Figure 3: Structures of compounds 8–12.

Another class of antibiotics deserving a place here should be the derivatives of pleuromutilin (13) depicted in Figure 4, which were developed across 70 years, initially for veterinary and then human medicine [130-133]. This naturally occurring inhibitor of bacterial ribosome [134] was discovered [135] in 1951 and the two hemisynthetic analogues tiamulin (14) and valnemulin (15) were then developed to fight swine dysentery or respiratory infections [136-139]. In human medicine, if retapamulin (16) was found to be effective topically against human skin infections [140], it then took more years to reach the orally active and remarkably simple-looking analog lefamulin (17). Indeed, this compound was first prepared at Nabriva in 2006 [141,142], and was approved for human use in 2019 [143,144]. The still ongoing story [145] of pleuromutilins illustrates again how long a successful discovery process can take. Concerning one last class of large spectrum antibiotics, there are noteworthy reports which describe the extensive rescaffolding efforts aiming at the discovery of original fluoroquinolone-like antibiotics [146-148].
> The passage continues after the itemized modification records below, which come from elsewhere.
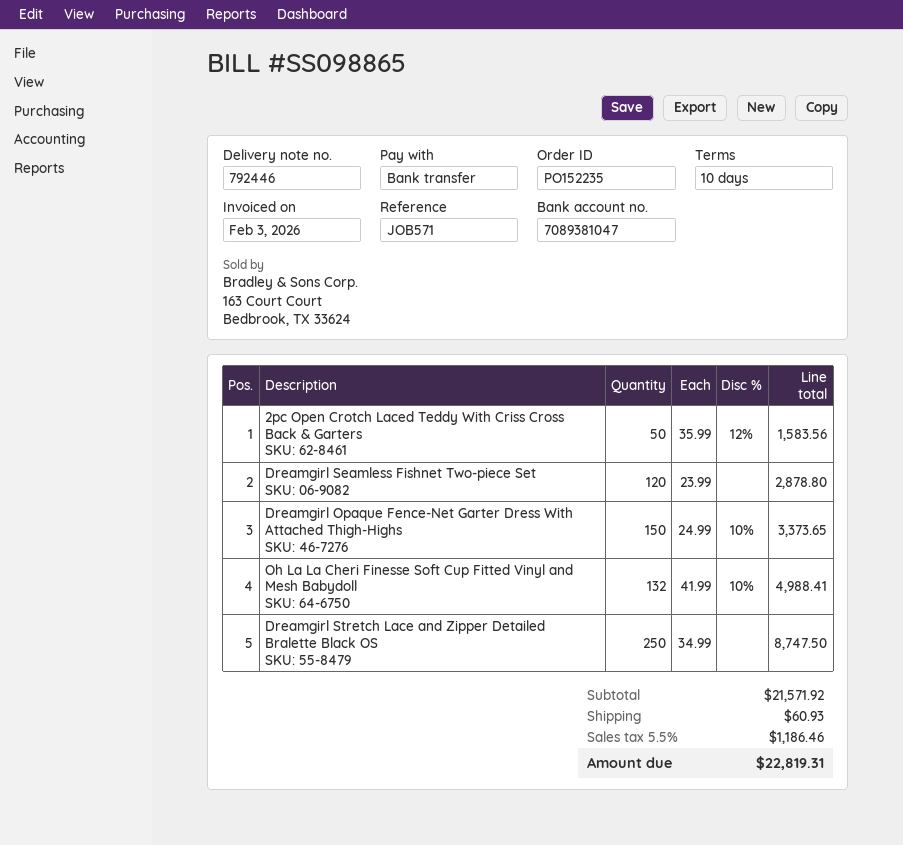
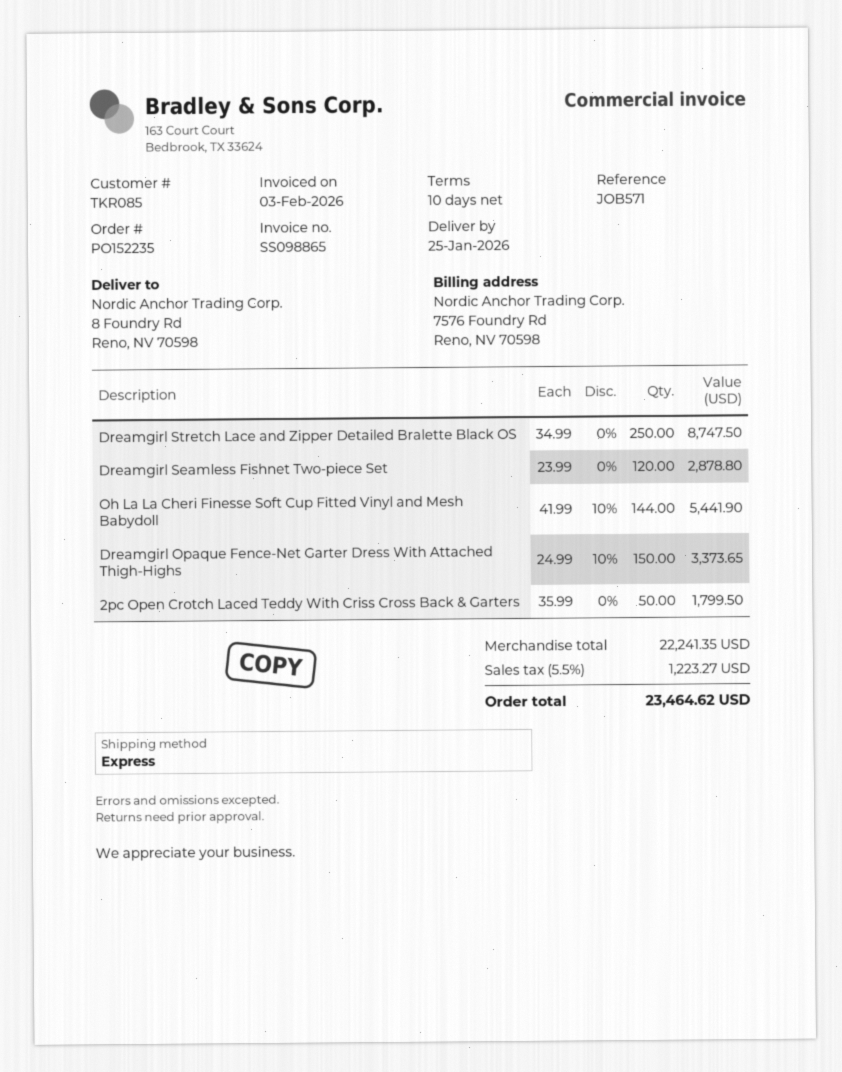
2pc Open Crotch Laced Teddy With Criss Cross Back & Garters: 50 x 35.99 - 12% = 1583.56 -> 50 x 35.99 = 1799.50
Oh La La Cheri Finesse Soft Cup Fitted Vinyl and Mesh Babydoll: 132 x 41.99 - 10% = 4988.41 -> 144 x 41.99 - 10% = 5441.90
subtotal: 21571.92 -> 22241.35
shipping: 60.93 -> none
tax: 5.5% = 1186.46 -> 5.5% = 1223.27
total: 22819.31 -> 23464.62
Figure 4: Structures of compounds 13–17.

The recently reviewed [149] discoveries of the bicyclic nitroimidazoles depicted in Figure 5: pretomanid (18) and delamanid (19) as new drugs to treat tuberculosis is also of interest. The starting point was probably CGI-17341 (20), a mutagenic compound reported by Ciba-Geigy in 1989 for its effect on mycobacteria [150]. And this substance owes its origin to the many nitroimidazole derivatives known for their anti-infective effects such as metronidazole (21), which is still used to treat anaerobic infections [151]. In any case, pretomanid (18), first mentioned in 1996 and reported [152] for its effect on mycobacteria growth in 2000, was developed by the TB alliance and approved for use in human in 2019. Again, this was the result of extensive structure–activity relationship studies, especially to avoid mutagenic effects, undertaken by PathoGenesis/Novartis. Similarly, delamanid (19), first reported [153,154] in 2006 and approved in 2014 for its use against tuberculosis, was the fruit of extensive research made by Otsuka, which included the synthesis of close to 3400 analogues. Moreover, further synthetic work is ongoing since this class of anti-infectious agents may have a use against kinetoplastid protozoan parasites to treat neglected diseases such as African trypanosomiasis or leishmaniasis [149,155].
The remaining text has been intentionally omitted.